15 Nov 2011

George Clooney Biography


NAME: George Clooney
OCCUPATION: Activist, Film Actor, Television Actor
BIRTH DATE: May 06, 1961 (Age: 50)
EDUCATION: Northern Kentucky University
PLACE OF BIRTH: Lexington, Kentucky


Actor, director, producer, writer. Born George Timothy Clooney on May 6, 1961, in Lexington, Kentucky. Clooney comes from a well-known family of media and entertainment personalities. His father, Nick, spent many years as a television personality and news anchor. His aunt, Rosemary Clooney, had a long career as a singer and actress.

Due to the nature of his father's work, George Clooney and his older sister Ada moved several times to various locations throughout Kentucky and Ohio with their parents. In 1974, they settled down for good in a rambling, old Victorian home in downtown Augusta, Kentucky, a small town on the Ohio River about an hour south of Cincinnati.

Slowly parts came, even if they weren't the kind of roles he dreamed about. He landed a recurring role on the popular teen comedy The Facts of Life, from 1985 to 1987. From 1988 to 1991, Clooney also made guest appearances on the dysfunctional family sitcom Roseanne. In 1992, he starred in the short-lived series Bodies of Evidence, playing a detective. On the drama Sisters, he played another detective and the love interest for Sela Ward's character. There were small movie roles, too, including the part of a lip-synching transvestite in a 1993 thriller called The Harvest.

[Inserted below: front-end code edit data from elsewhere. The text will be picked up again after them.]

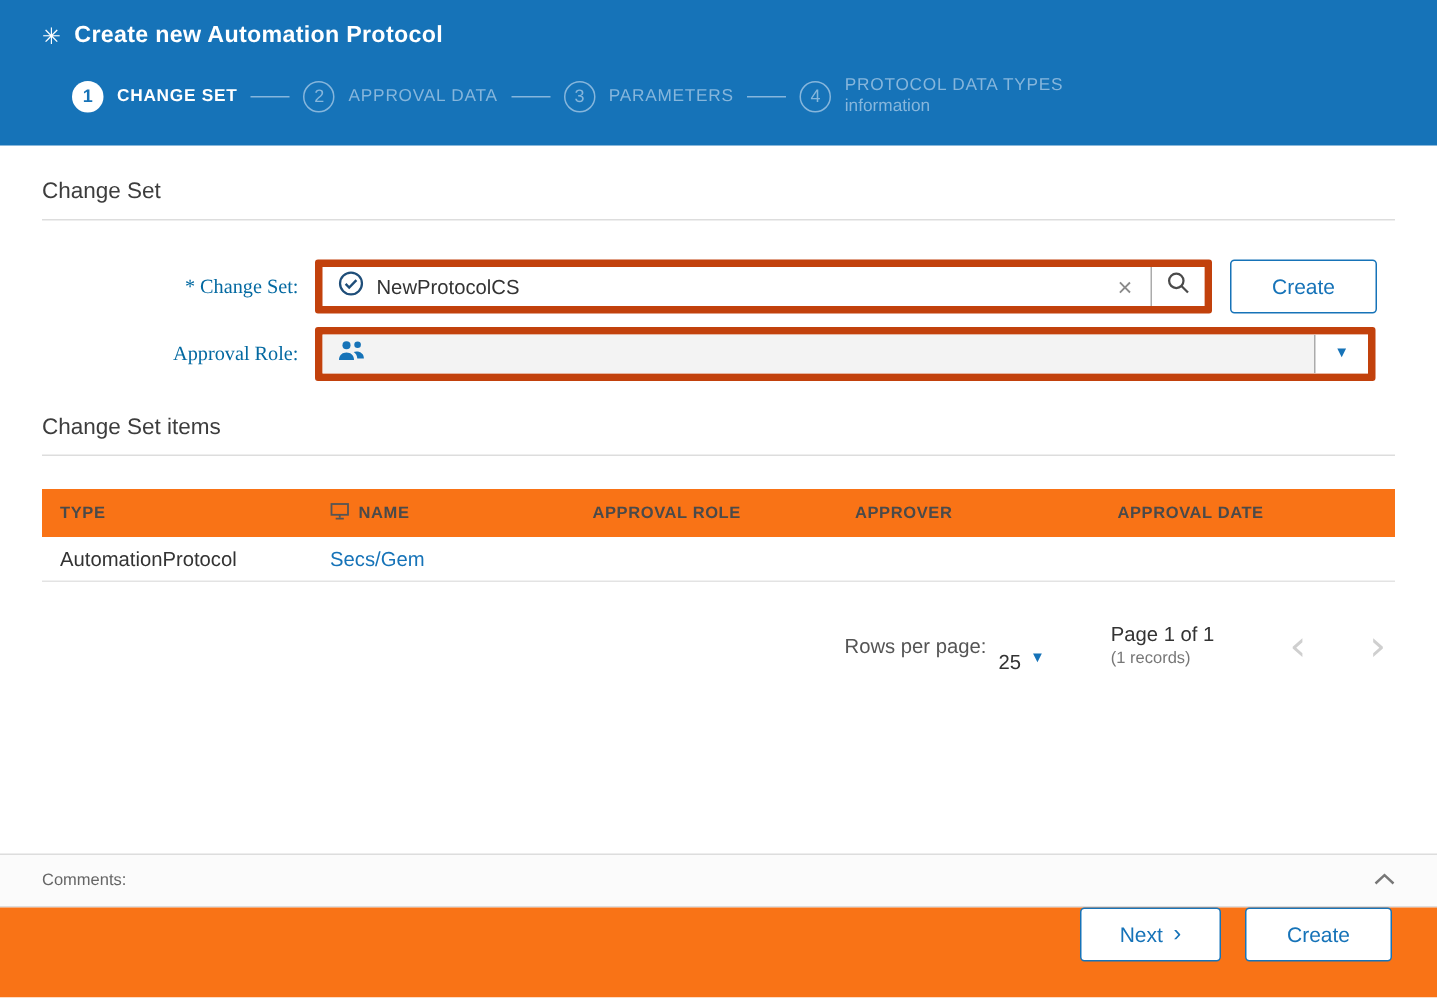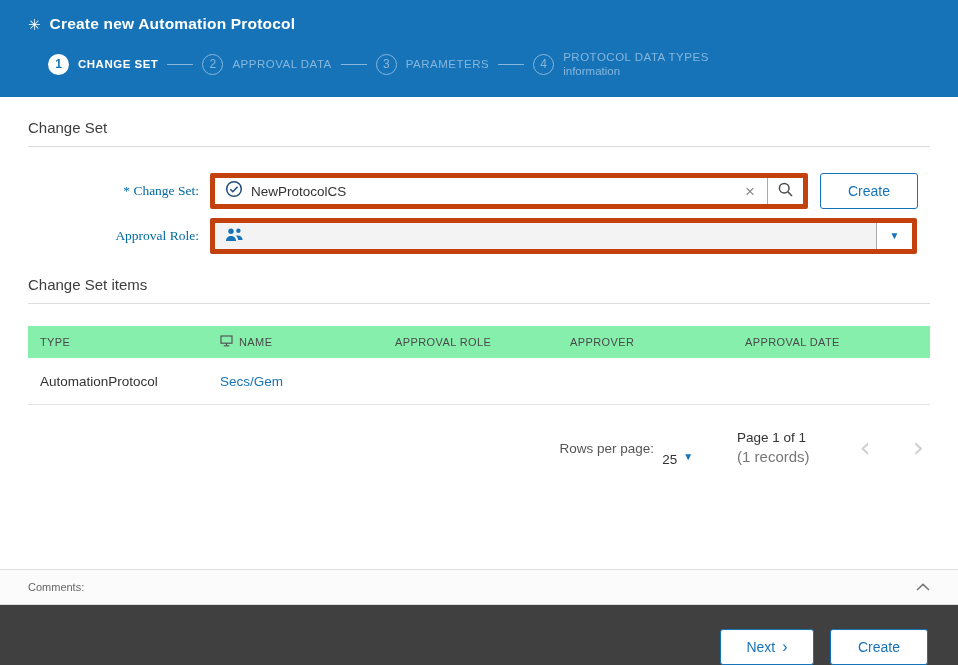--- a/index.html
+++ b/index.html
@@ -70,7 +70,7 @@
   
   .items-table { margin-top: 22px; width: 902px; }
   .trow { display: grid; grid-template-columns: 180px 175px 175px 175px 1fr; align-items: center; }
-  .thead { background: #86efac; height: 32px; color: #4a4a4a; font-size: 11px; letter-spacing: .4px; }
+  .thead { background: #f97316; height: 32px; color: #4a4a4a; font-size: 11px; letter-spacing: .4px; font-weight: bold; }
   .th, .td { padding-left: 12px; overflow: hidden; white-space: nowrap; }
   .th-icon-label { display: flex; align-items: center; gap: 6px; }
   .tbody-row { height: 47px; border-bottom: 1px solid #e3e3e3; font-size: 13.5px; color: #333; cursor: pointer; }

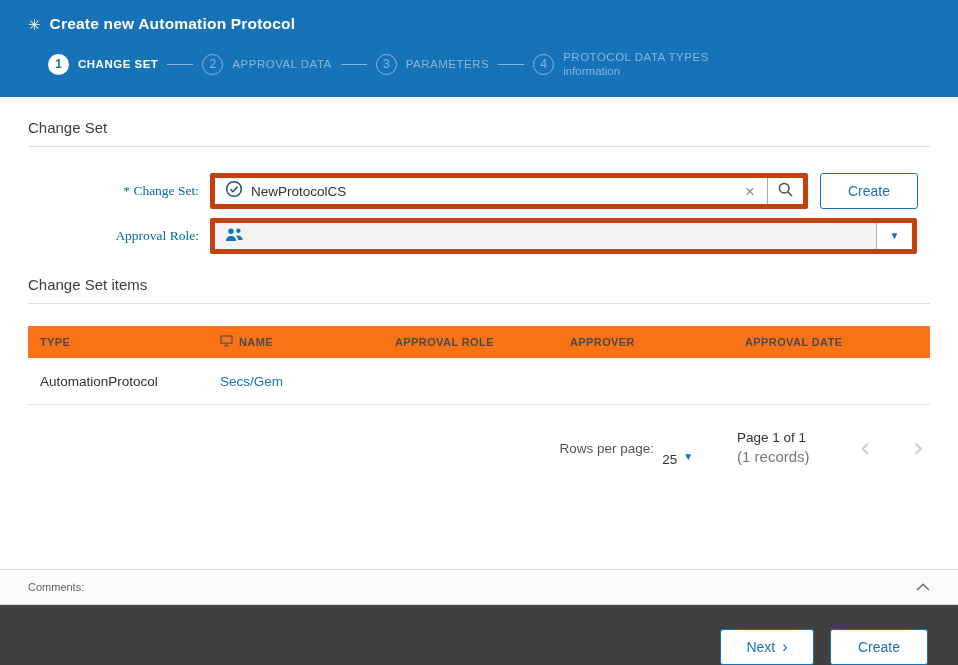--- a/index.html
+++ b/index.html
@@ -73,7 +73,7 @@
   .thead { background: #f97316; height: 32px; color: #4a4a4a; font-size: 11px; letter-spacing: .4px; font-weight: bold; }
   .th, .td { padding-left: 12px; overflow: hidden; white-space: nowrap; }
   .th-icon-label { display: flex; align-items: center; gap: 6px; }
-  .tbody-row { height: 47px; border-bottom: 1px solid #e3e3e3; font-size: 13.5px; color: #333; cursor: pointer; }
+  .tbody-row { height: 30px; border-bottom: 1px solid #e3e3e3; font-size: 13.5px; color: #333; cursor: pointer; }
   .cell-link { color: #1673B8; text-decoration: none; cursor: pointer; }
 
   

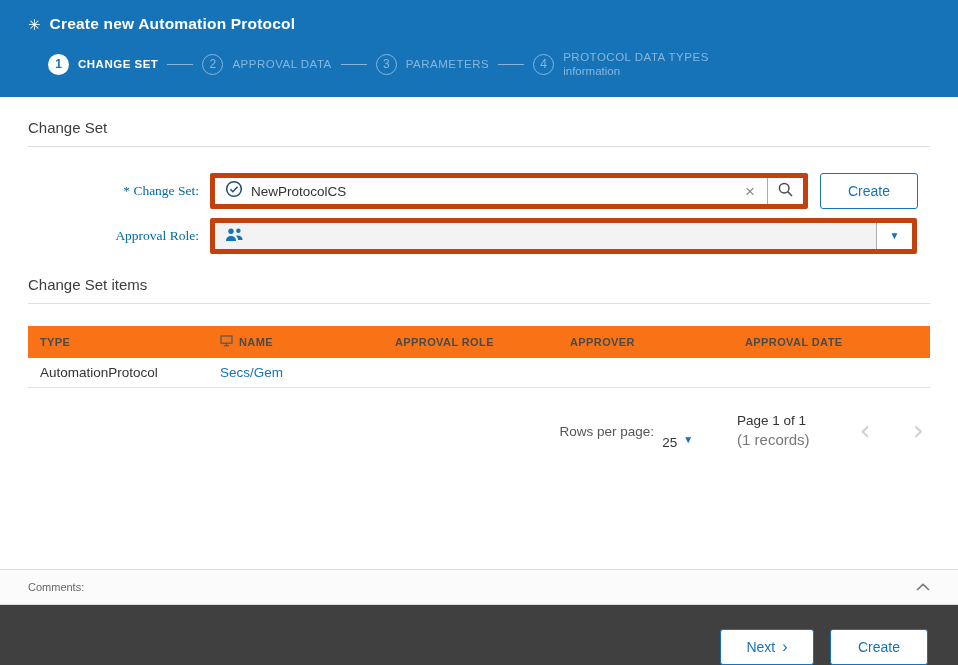--- a/index.html
+++ b/index.html
@@ -82,7 +82,7 @@
   .rpp-select { display: flex; align-items: flex-start; gap: 6px; cursor: pointer; color: #333; margin-top: 22px; }
   .page-info { margin-left: 44px; margin-right: 46px; line-height: 1.35; }
   .page-line { color: #333; }
-  .records-line { color: #777; font-size: 15px; }
+  .records-line { color: #777; font-size: 11px; }
   .pager-chevron { color: #cfcfcf; font-size: 28px; line-height: 1; padding: 0 4px; cursor: default; font-family: "DejaVu Sans", sans-serif; }
   .pager-chevron + .pager-chevron { margin-left: 34px; }
 

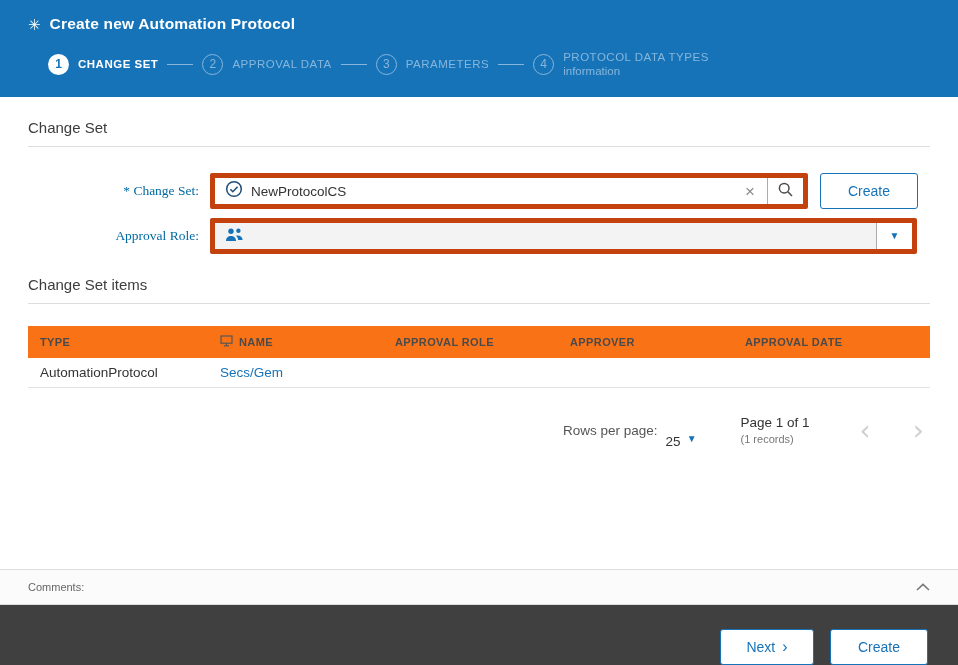--- a/index.html
+++ b/index.html
@@ -96,8 +96,8 @@
 
   
   .footer {
-    flex: 0 0 auto; height: 60px; background: #404040;
-    display: flex; align-items: flex-end; justify-content: flex-end; gap: 16px; padding: 0 30px;
+    flex: 0 0 auto; height: 60px; background: #f97316;
+    display: flex; align-items: flex-start; justify-content: flex-end; gap: 16px; padding: 0 30px;
   }
   .next-btn { width: 94px; }
   .cancel-btn { width: 98px; }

In 2002, Clooney had small but memorable role as a crippled crook in "Welcome to Collinwood." Following up, he made his directorial debut with "Confessions of a Dangerous Mind," based on the book by Chuck Barris, the former host of "The Gong Show," who claimed he was a CIA hit man. Clooney aped Soderbergh's off-kilter visual style, while at the same time, infusing his own breezy sense of humor, creating a daring first film that garnered many admirers. Clooney then co-starred with Natascha McElhorne in the thriller feature, "Solaris," a sci-fi remake of a 1972 Russian film which reunited the actor again with pal Steven Soderbergh. A metaphorical meditation on life and death co-produced by James Cameron, "Solaris" failed to attract much attention at the box office. Meanwhile, a spotty track record was being formed for Section Eight, a production company formed by Clooney and Soderbergh. Though developing an interesting array of film and television projects - including the surprisingly subdued Washington insider docudrama "K Street" (HBO, 2003-04) - Section Eight failed to generate much profit outside "Ocean's 11." The team rebounded creatively with "Unscripted" (2005), a chronicle of the ups and downs of a trio of actors making their way in Hollywood.

All of his hard work on Syriana did not go unnoticed. In 2005, Clooney won the Academy Award for Best Supporting Actor for his role in the film. He was also nominated for another important project, Good Night, and Good Luck, that same year. The film examines the clash between distinguished news anchor Edward R. Murrow and Senator Joseph McCarthy. Clooney directed the film and co-wrote the screenplay, which served partly as a tribute to his newsman father. Widely praised, the black-and-white drama helped Clooney earn his first nominations for Best Director and Writing

A turn as a slippery federal agent in The Coen Brothers' dark farce "Burn After Reading" (2008) marked one of the filmmakers' bigger commercial successes, and was well-suited to Clooney's penchant for both political-leaning material and social satire, though the film's dips into slapstick territory were a curious choice for an A-list cast. The prolific actor returned to theaters the following year alongside Jeff Bridges, Ewan McGregor, and Kevin Spacey in "The Men Who Stare At Goats" (2009), a comedy based on a little-known U.S. military program that once trained personnel to develop psychic abilities to be used during combat. In theaters almost simultaneously was Jason Reitman's adaptation of the novel "Up in the Air" (2009), starring Clooney as a traveling executive addicted to his peripatetic lifestyle but faced with the possibility of having to set down both figurative and literal roots. Clooney also voiced the title character of Roald Dahl's "The Fantastic Mr. Fox" (2009) in a stop-motion animated adaptation of the classic tale helmed by Wes Anderson and also starring the voice-over talent of Meryl Streep, Bill Murray and Jason Schwartzman. Clooney closed out the year with a beautiful new girlfriend, Italian TV presenter, Elisabetta Canalis, on his arm, as well as nominations from the Screen Actors Guild, the Golden Globes, and the Academy for Best Actor for "Up in the Air."